Time Limit: 1 week.
There are 3 primary tasks of the assignment.
- Train a model on the mixed domain
- Train domain expert teachers and using the distillation loss train the student.
- Improve results by suggesting some techniques.
The following improvement techniques have been adopted:
- Early stopping teacher and student model based on least validation loss.
- Alpha hyperparameter tunning.
- Knowledge distillation annealing.
A few basic suggested methods not implemented due to hardware limitations and tuning time required:
- Adding batchnormalization to the fully connected layers before ReLU activation.
- Changing Adam optimizer to AdamW.
- Using cyclic learning rate schedulers for super convergence.
The metric of evaluation is accuracy. The validation accuracy is used as a measure of performance. The experiments are run using 5 given seeds [0, 10, 1234, 99, 2021] to make it reproducible and to have a statistical performance measure of the model.

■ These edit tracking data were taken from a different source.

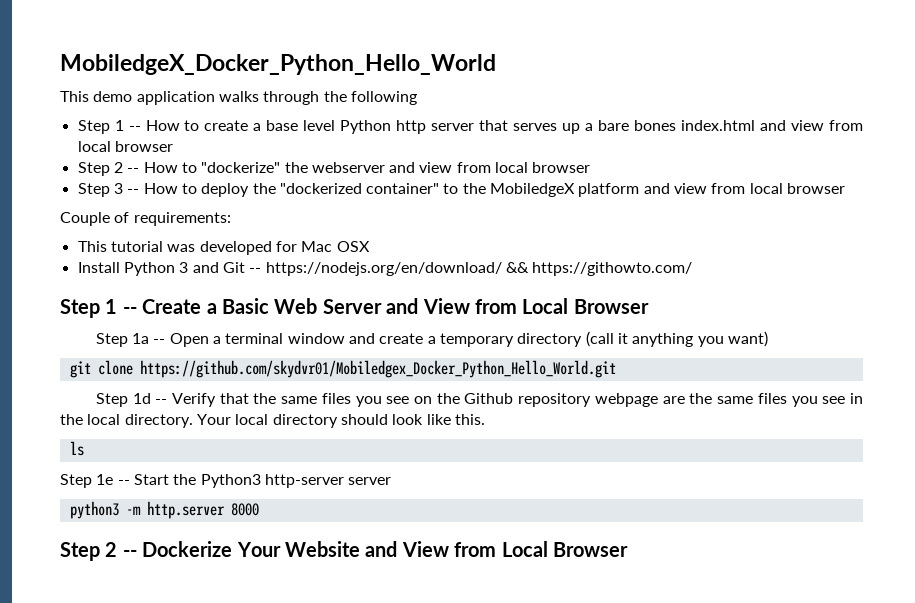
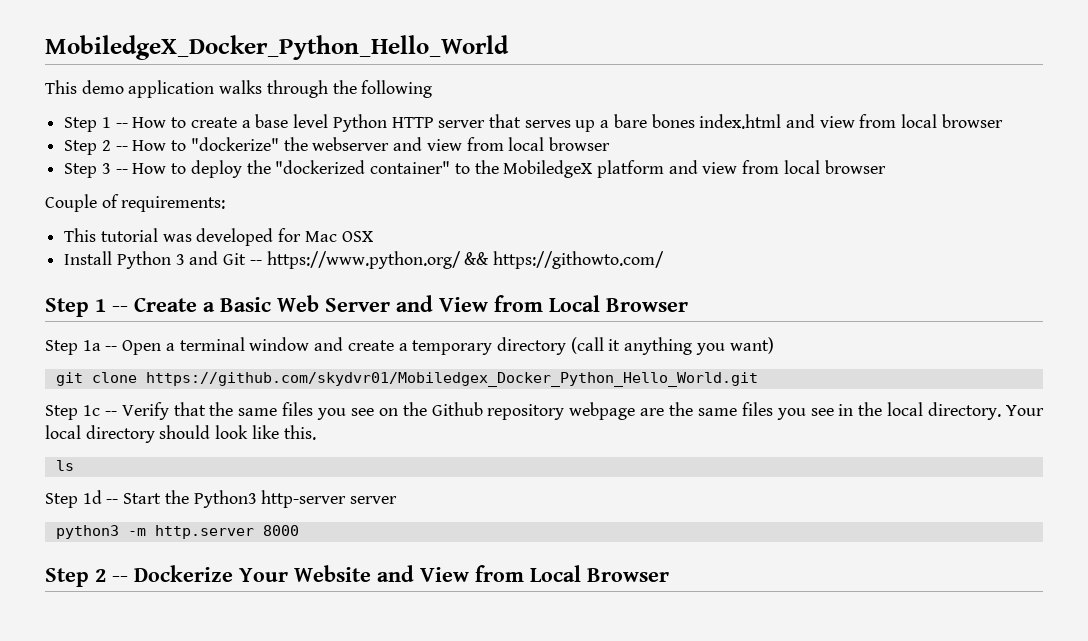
[396,120,427,134] http -> [391,117,434,128] HTTP
[265,262,502,276] https://nodejs.org/en/download/ -> [266,251,461,269] https://www.python.org/
[132,393,151,404] 1d -> [82,405,100,416] 1c
[96,474,114,485] 1e -> [82,490,102,504] 1d

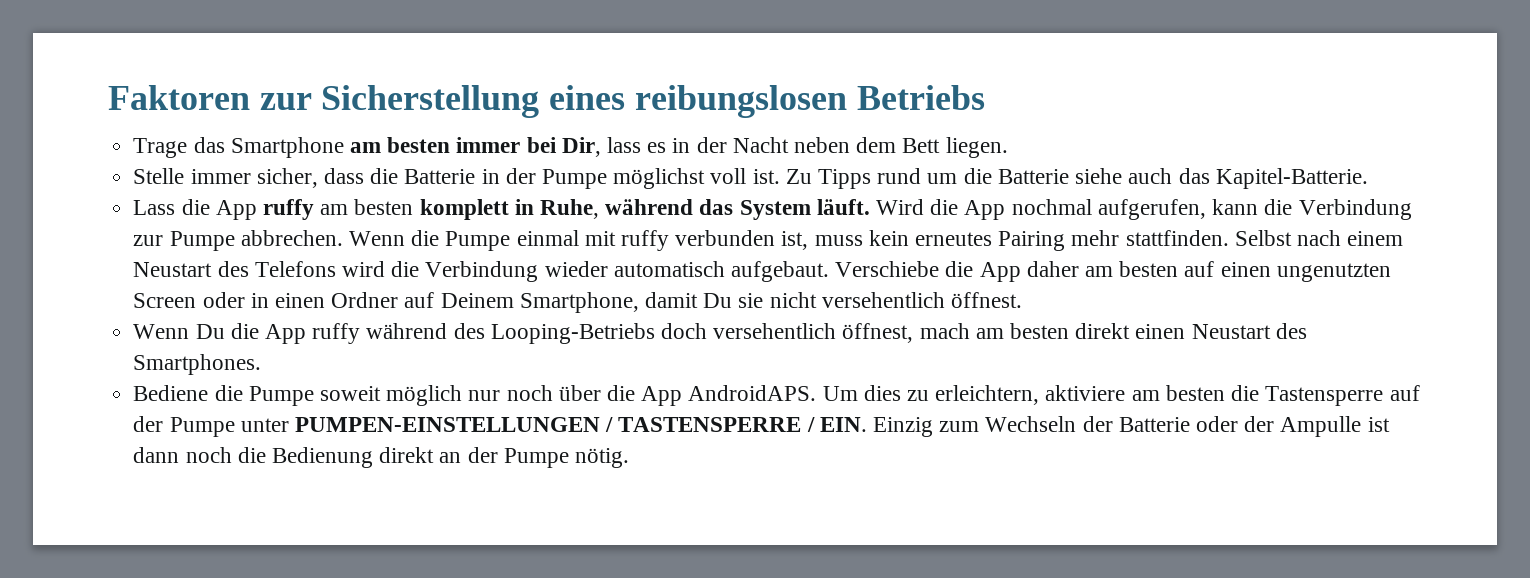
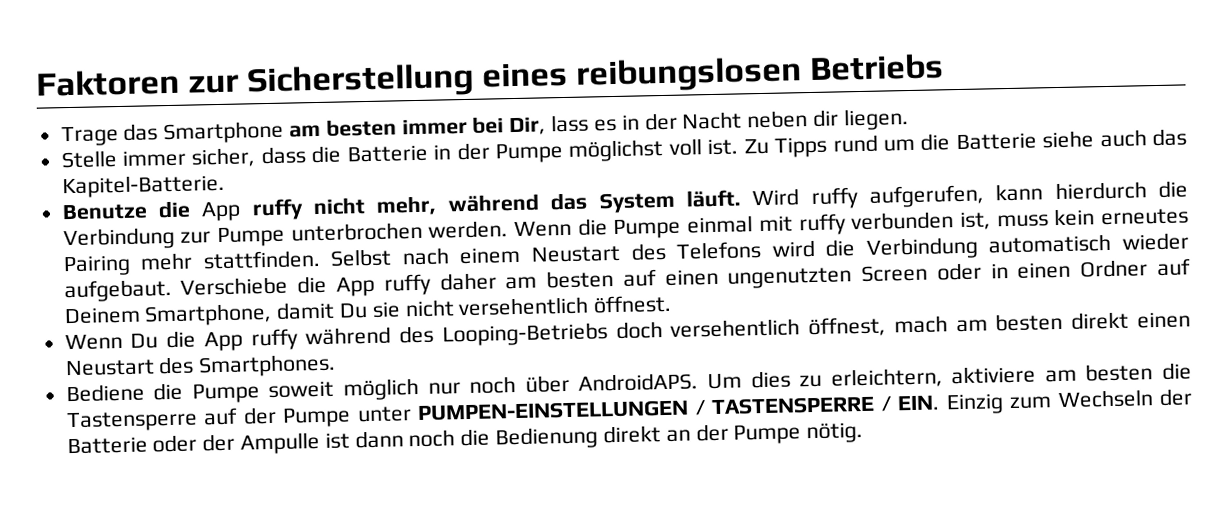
[856,137,941,153] dem Bett -> [811,109,839,127] dir
[133,199,599,220] Lass die App ruffy am besten komplett in Ruhe, -> [61,195,438,222] Benutze die App ruffy nicht mehr,
[930,199,1092,220] die App nochmal -> [810,187,858,210] ruffy
(1259, 207) none -> [1054,181,1147,201] hierdurch
[240,230,343,246] abbrechen. -> [290,220,509,242] unterbrochen werden.
[544,261,725,277] wieder automatisch -> [988,232,1189,254] automatisch wieder
(1021, 272) none -> [383,273,431,296] ruffy
[606,385,683,406] die App -> (570, 383) none

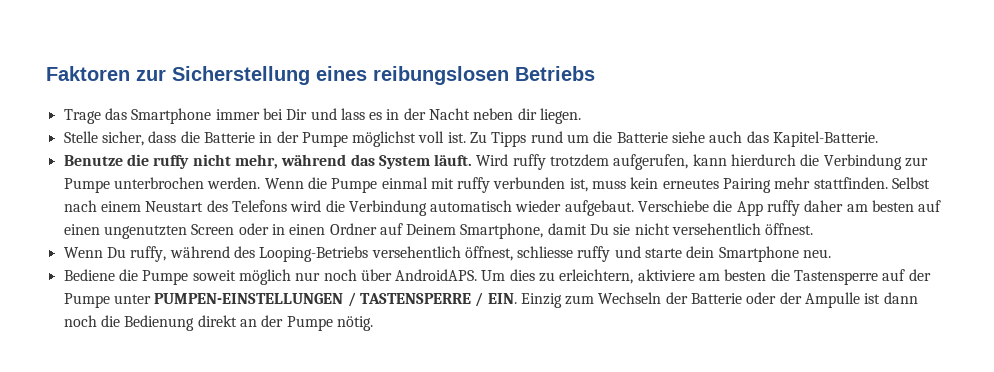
[289,116,547,138] am besten immer bei Dir, -> [215,108,337,120] immer bei Dir und
[122,149,187,167] immer -> (98, 137) none
[201,201,242,222] App -> (149, 160) none
(858, 198) none -> [550,154,610,167] trotzdem
[166,328,298,352] die App ruffy -> [130,246,167,262] ruffy,
[615,321,663,339] doch -> (369, 254) none
[893,311,1191,334] [64,353,337,378] mach am besten direkt einen Neustart des Smartphones. -> [517,246,832,262] schliesse ruffy und starte dein Smartphone neu.

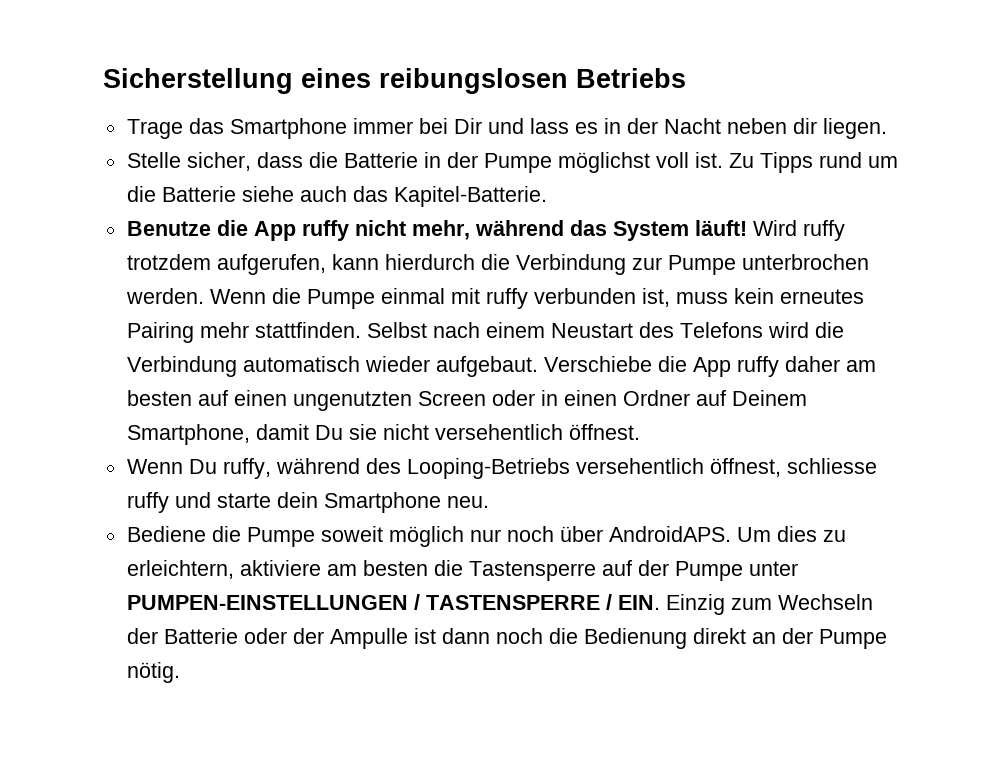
[46,66,166,81] Faktoren zur -> (103, 81) none
(149, 160) none -> [253,221,296,241] App
[434,154,473,166] läuft. -> [694,220,747,236] läuft!

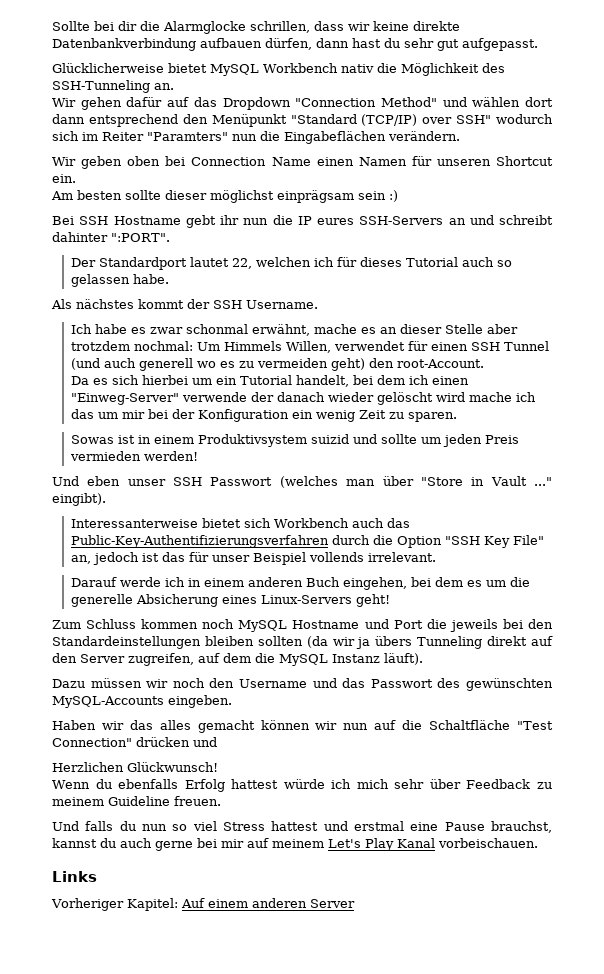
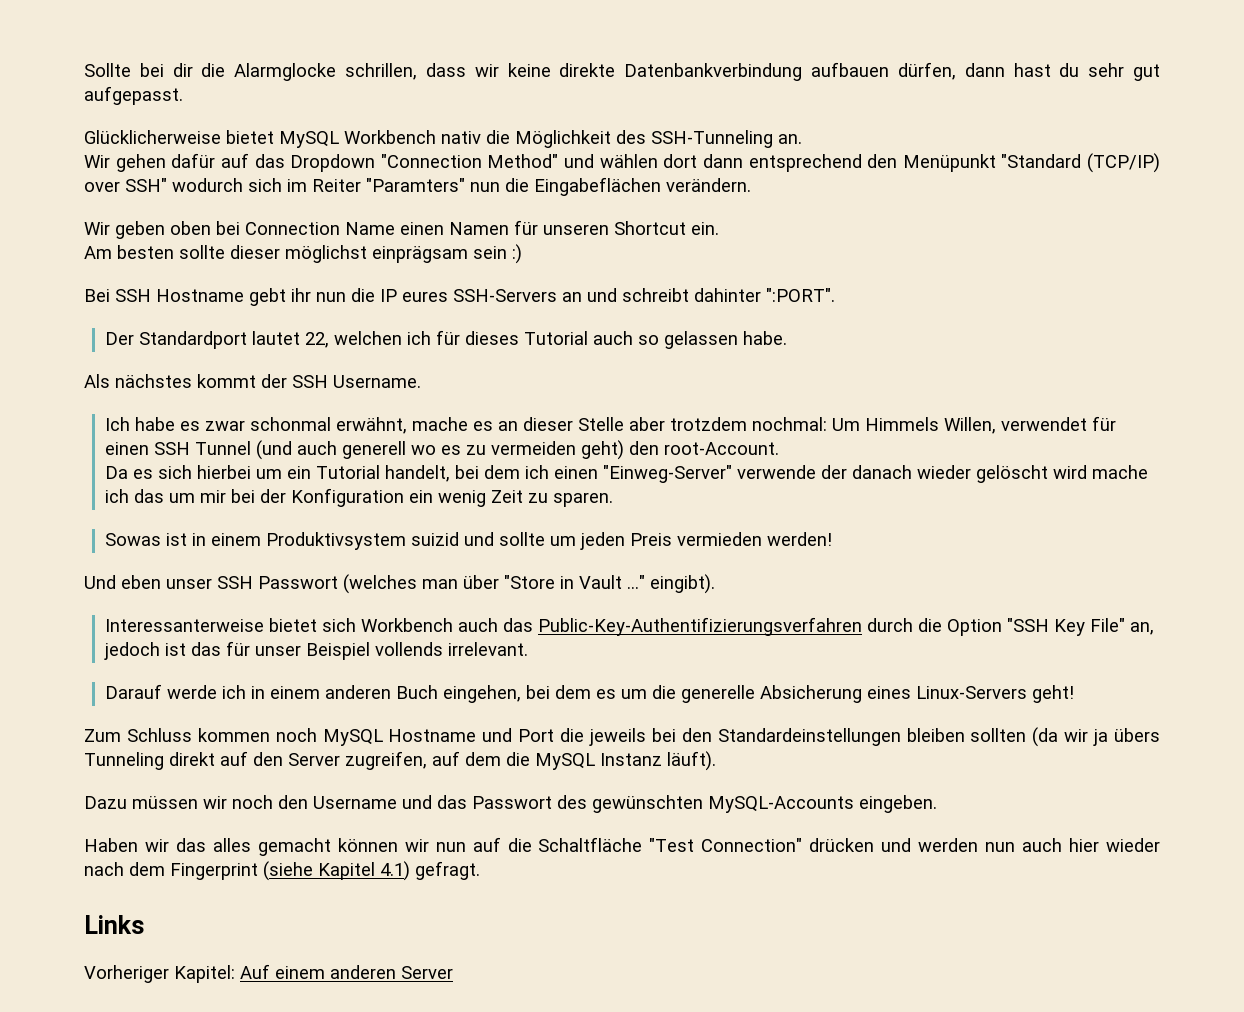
[52,762,218,772] [52,779,552,792] [52,796,221,806] [52,821,552,833] [52,838,538,851] // Herzlichen Glückwunsch! // Wenn du ebenfalls Erfolg hattest würde ich mich sehr über Feedback zu meinem Guideline freuen. // Und falls du nun so viel Stress hattest und erstmal eine Pause brauchst, kannst du auch gerne bei mir auf meinem Let's Play Kanal vorbeischauen. -> [918,838,1160,852] [84,861,480,881] werden nun auch hier wieder nach dem Fingerprint (siehe Kapitel 4.1) gefragt.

The assigment is worked on a binary classification data of 3 different domains. There are 4 different variations of the data based on how close the centroid of the point cloud clusters are for the different domains. The data pickle files are placed in the data directory.
The python notebooks of the assignment experiments on the 4 datasets are here:
- Data with complete seperation
- Data with 75% of complete seperation
- Data with 50% of complete seperation
- Data with 25% of complete seperation
In a new conda
or virtualenv
environment, run
pip install -r requirements.txt
Use the provided environment.yml
file to install the dependencies into an environment.
conda env create
conda activate knowledge_distil
- Hinton, G., Vinyals, O. and Dean, J., 2015. Distilling the knowledge in a neural network. arXiv preprint arXiv:1503.02531.
- Jafari, A., Rezagholizadeh, M., Sharma, P. and Ghodsi, A., 2021. Annealing Knowledge Distillation. arXiv preprint arXiv:2104.07163.
- AdamW and Super-convergence is now the fastest way to train neural nets by Sylvain Gugger and Jeremy Howard.